**Work instruction**
Find the lines in the listing below that include the word "center", and report how many there are, with nothing more.

**Available data**
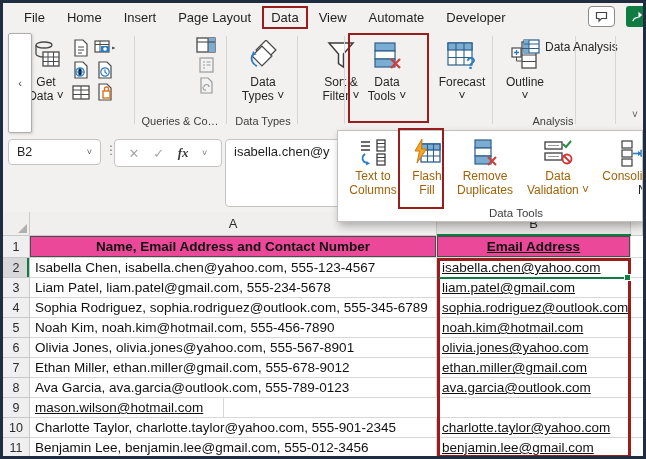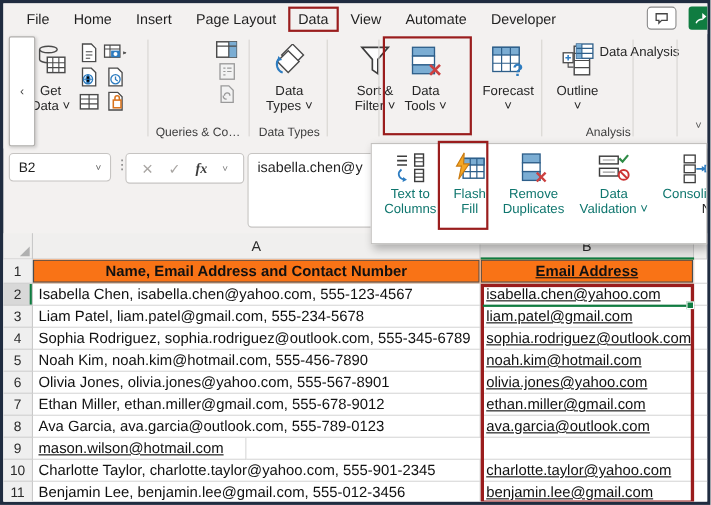--- a/index.html
+++ b/index.html
@@ -47,21 +47,21 @@
   .fxgray{color:#a9a6a3;}
   .fxfx{font-style:italic;font-weight:bold;color:#3c3c3c;font-family:"Liberation Serif",serif;}
   .formulabox{position:absolute;left:222px;top:4px;width:412px;height:68px;background:#fff;
     border:1px solid #c6c4c2;border-radius:4px;z-index:5;font-size:13px;
     padding:4px 8px;box-sizing:border-box;white-space:nowrap;overflow:hidden;}
   
   .ddpanel{position:absolute;left:334px;top:127px;width:306px;height:92px;background:#fff;
     border:1px solid #c3c1bf;box-shadow:2px 4px 8px rgba(0,0,0,.28);z-index:30;
     box-sizing:border-box;overflow:hidden;}
   .dditem{position:absolute;top:5px;display:flex;flex-direction:column;align-items:center;
-    font-size:12px;line-height:13.5px;color:#0f766e;text-align:center;}
+    font-size:12px;line-height:13.5px;color:#a16207;text-align:center;}
   .dditem .icwrap{height:34px;display:flex;align-items:center;justify-content:center;}
   .ddgroup{position:absolute;left:50px;width:256px;top:76px;text-align:center;
     font-size:11.5px;color:#3d3d3d;}
   .ddclip{position:absolute;left:300px;top:52px;font-size:12px;color:#1e1e1e;}
   
   .colhead{position:absolute;left:0;top:209px;width:640px;height:24px;display:flex;
     font-size:13px;color:#2b2b2b;}
   .ch{background:#f0efee;border-right:1px solid #c9c9c9;border-bottom:1px solid #c9c9c9;
     display:flex;align-items:center;justify-content:center;box-sizing:border-box;}
   .corner{width:27px;position:relative;}
@@ -77,21 +77,21 @@
   .rh{width:27px;background:#efefef;border-right:1px solid #c9c9c9;border-bottom:1px solid #c9c9c9;
     box-sizing:border-box;display:flex;align-items:center;justify-content:center;
     font-size:12.5px;color:#2b2b2b;}
   .rh.sel{background:#d8d8d8;box-shadow:inset -2px 0 0 #107c41;}
   .cell{box-sizing:border-box;border-right:1px solid #d8d8d8;border-bottom:1px solid #d8d8d8;
     font-size:13.5px;padding:0 0 0 5px;display:flex;align-items:center;white-space:nowrap;
     overflow:hidden;color:#111;}
   .ca{width:407px;}
   .cb{width:194px;text-decoration:underline;}
   .cc{flex:1;border-right:none;}
-  .hdrcell{background:#f97316;font-weight:bold;justify-content:center;padding:0;
+  .hdrcell{background:#ec4899;font-weight:bold;justify-content:center;padding:0;
     box-shadow:inset 0 0 0 1px #4c4c4c;}
   .rangebox{position:absolute;left:434px;top:255px;width:194px;height:200px;
     border:3px solid #9a1d1d;box-sizing:border-box;z-index:12;pointer-events:none;}
   .b2bottom{position:absolute;left:436px;top:274px;width:186px;height:2px;background:#107c41;z-index:13;}
   .b2handle{position:absolute;left:621px;top:271px;width:7px;height:7px;background:#107c41;
     border:1px solid #fff;box-sizing:border-box;z-index:14;}
   .ic{display:block;}
 </style>
 </head>
 <body>
@@ -379,20 +379,21 @@
           <rect x="3" y="12" width="10" height="7" fill="#fff" stroke="#3d3d3d" stroke-width="1.2"></rect>
           <rect x="3" y="21" width="10" height="7" fill="#fff" stroke="#3d3d3d" stroke-width="1.2"></rect>
           <path d="M14 15.5h6" stroke="#2d7cc0" stroke-width="1.6"></path>
           <path d="M19 13l4 2.5-4 2.5z" fill="#2d7cc0"></path>
           <rect x="22" y="12.5" width="6" height="5.5" fill="#eaf3fb" stroke="#2d7cc0" stroke-width="1.4"></rect>
         </svg>
       </div>
       <div>Consolidate</div>
     </div>
 
+    <div class="ddgroup">Data Tools</div>
     <div class="ddclip">N</div>
   </div>
   <div class="redbox" style="left:395px;top:125px;width:42px;height:77px;z-index:36;"></div>
 
   <div class="colhead">
     <div class="ch corner"></div>
     <div class="ch chA">A</div>
     <div class="ch chB">B</div>
     <div class="ch chC"></div>
   </div>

**Solution to this exercise**
10